--- Data supplied Enclosed Below ---
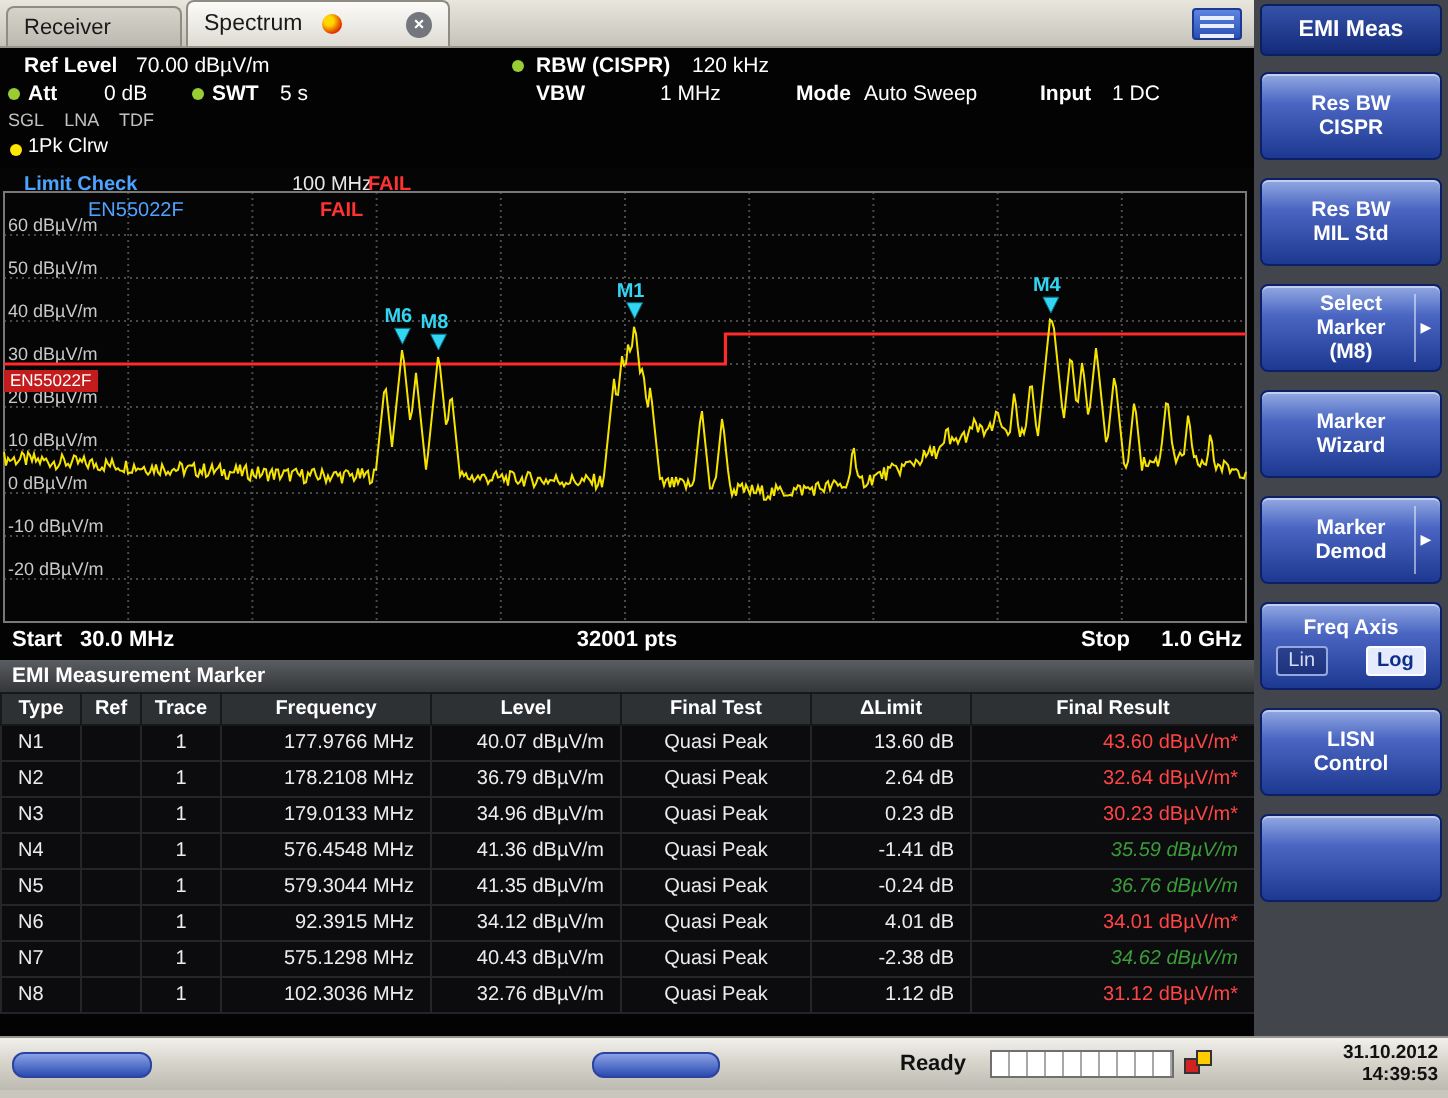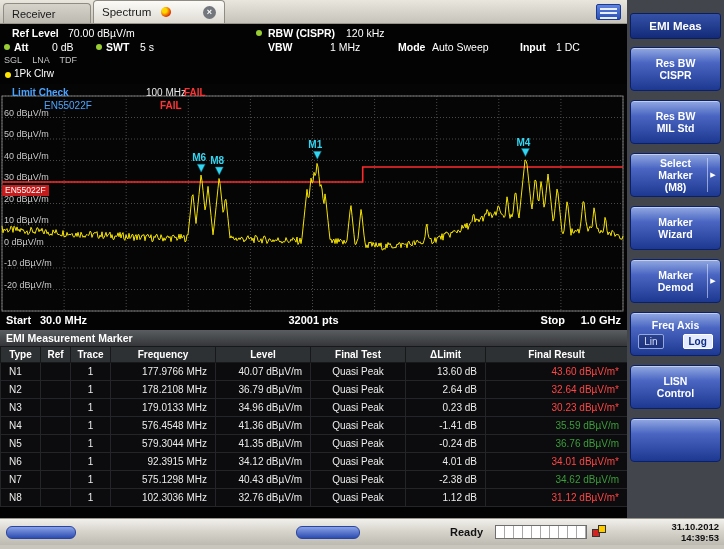--- a/index.html
+++ b/index.html
@@ -55,25 +55,25 @@
   .tbl-title{position:absolute;left:0;top:306px;width:627px;height:16px;
     background:linear-gradient(#5a5d61,#343639);color:#fff;font-weight:bold;
     font-size:10.5px;line-height:16px;padding-left:6px;}
   table.mtable{position:absolute;left:0;top:322px;width:627px;border-collapse:collapse;
     table-layout:fixed;}
   .mtable th{background:#2e3134;color:#fff;font-weight:bold;font-size:10px;height:16px;
     border:1px solid #17181a;padding:0 4px;}
   .mtable td{color:#ececec;font-size:10px;height:18px;border:1px solid #232528;
     background:#0c0c0e;padding:0 8px;white-space:nowrap;overflow:hidden;}
   .al{text-align:left;} .ac{text-align:center;} .ar{text-align:right;}
-  .mtable td.fail{color:#ff4545;} .mtable td.pass{color:#3a9d3a;}
+  .mtable td.fail{color:#ff4545;} .mtable td.pass{color:#3a9d3a;font-style:italic;}
 
   
   .sidebar{position:absolute;left:627px;top:0;width:97px;height:518px;background:#42464c;
-    padding:12px 3px;}
+    padding:1px 3px;}
   .sk-header{height:26px;margin:1px 0 8px 0;border:1px solid #0a1f5e;border-radius:3px;
     background:linear-gradient(#3552a8,#132a78);color:#fff;font-weight:bold;font-size:11.5px;
     display:flex;align-items:center;justify-content:center;}
   .softkey{position:relative;height:44px;margin-bottom:9px;border:1px solid #0c2068;
     border-radius:4px;background:linear-gradient(180deg,#93a9e2 0%,#4a66c2 35%,#1d3890 100%);
     box-shadow:inset 0 1px 0 rgba(255,255,255,.45);
     display:flex;flex-direction:column;align-items:center;justify-content:center;}
   .sk-label{color:#fff;font-weight:bold;font-size:10.5px;line-height:12px;text-align:center;
     white-space:pre-line;}
   .sk-arrow{position:absolute;right:2px;top:4px;bottom:4px;width:11px;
--- End of Enclosed Data supplied ---
▶ [Task to carry out]:
Copy every line of the data that carries the word "gradient".

▶ [Exercise output]:
     background:linear-gradient(#5a5d61,#343639);color:#fff;font-weight:bold;
     background:linear-gradient(#3552a8,#132a78);color:#fff;font-weight:bold;font-size:11.5px;
     border-radius:4px;background:linear-gradient(180deg,#93a9e2 0%,#4a66c2 35%,#1d3890 100%);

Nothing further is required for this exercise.